• [Exercise details]:
Pictures in the records are to be excluded from an otherwise exact copy.

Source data
------------
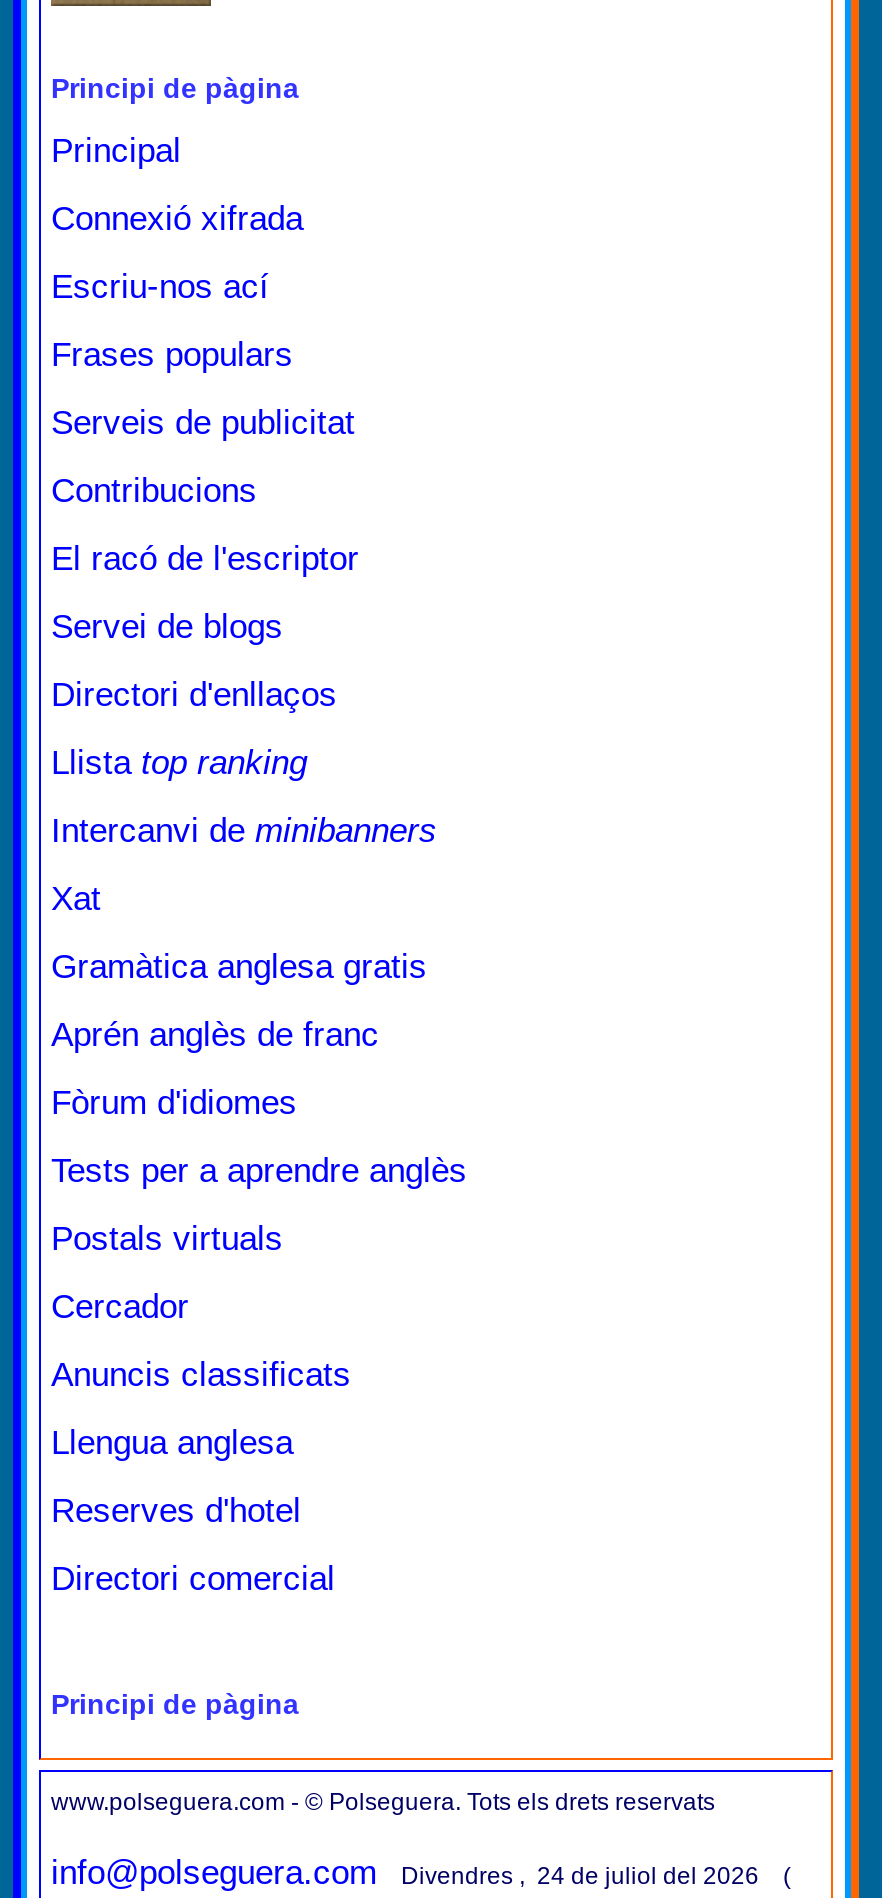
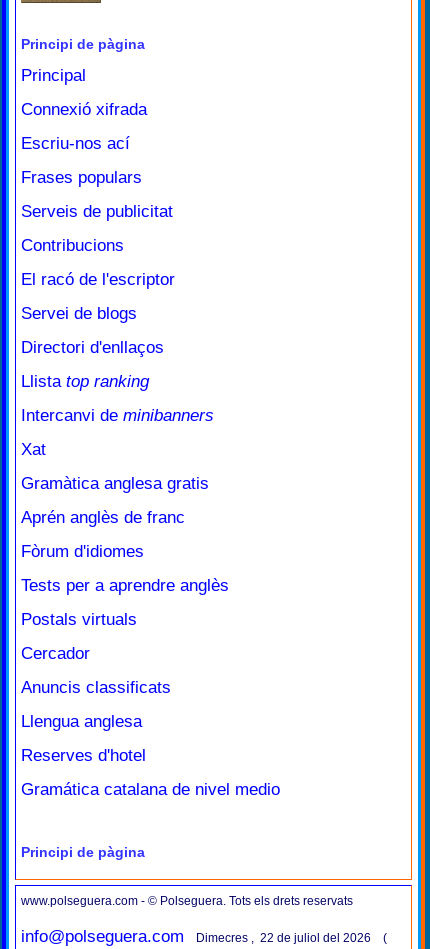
- Directori comercial
+ Gramática catalana de nivel medio

- Divendres , 24 de juliol del 2026 (
+ Dimecres , 22 de juliol del 2026 (
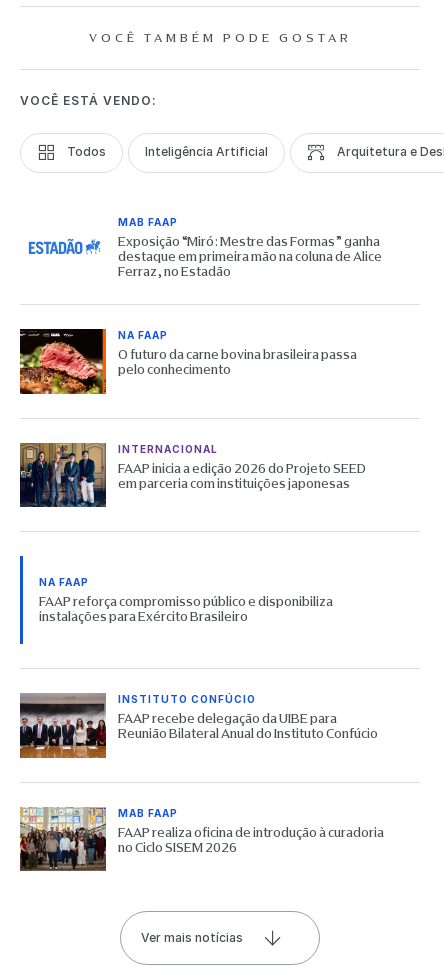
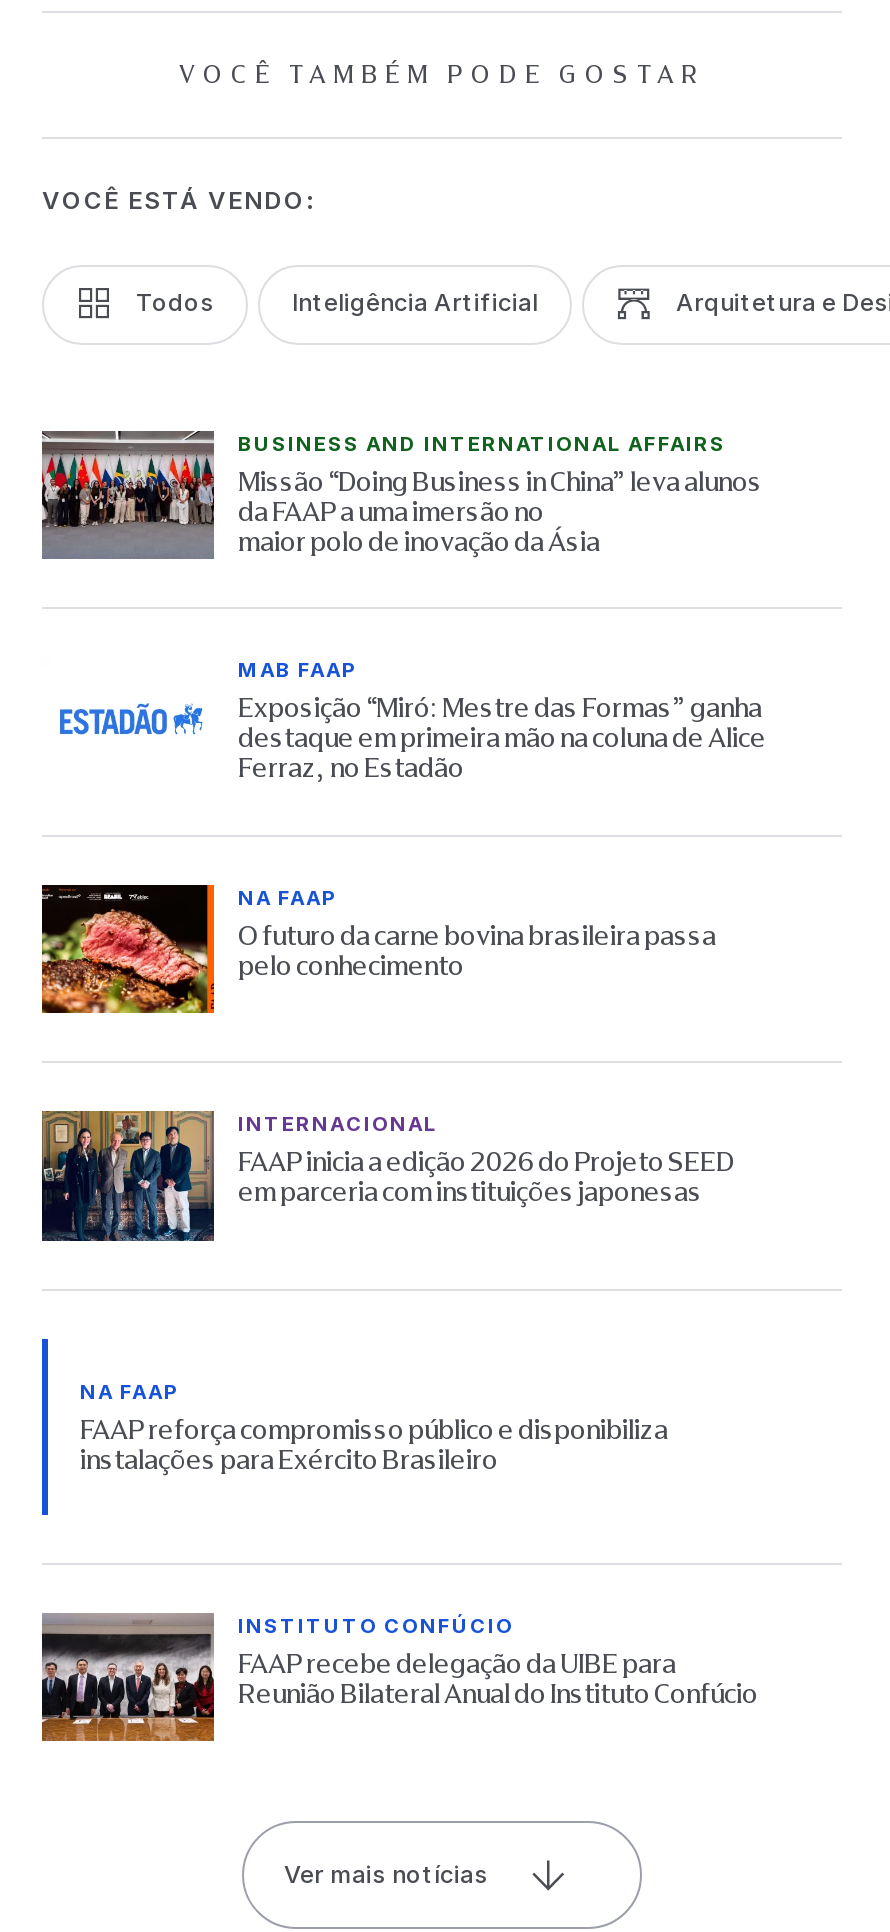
+ [image]
+ BUSINESS AND INTERNATIONAL AFFAIRS
+ Missão “Doing Business in China” leva alunos
+ da FAAP a uma imersão no
+ maior polo de inovação da Ásia

moved down: [image] | MAB FAAP | Exposição “Miró: Mestre das Formas” ganha | ... | FAAP recebe delegação da UIBE para | Reunião Bilateral Anual do Instituto Confúcio

- [image]
- MAB FAAP
- FAAP realiza oficina de introdução à curadoria
- no Ciclo SISEM 2026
------------
• [Output of the task]:
- Directori comercial
+ Gramática catalana de nivel medio

- Divendres , 24 de juliol del 2026 (
+ Dimecres , 22 de juliol del 2026 (
+ [image]
+ BUSINESS AND INTERNATIONAL AFFAIRS
+ Missão “Doing Business in China” leva alunos
+ da FAAP a uma imersão no
+ maior polo de inovação da Ásia

moved down: [image] | MAB FAAP | Exposição “Miró: Mestre das Formas” ganha | ... | FAAP recebe delegação da UIBE para | Reunião Bilateral Anual do Instituto Confúcio

- [image]
- MAB FAAP
- FAAP realiza oficina de introdução à curadoria
- no Ciclo SISEM 2026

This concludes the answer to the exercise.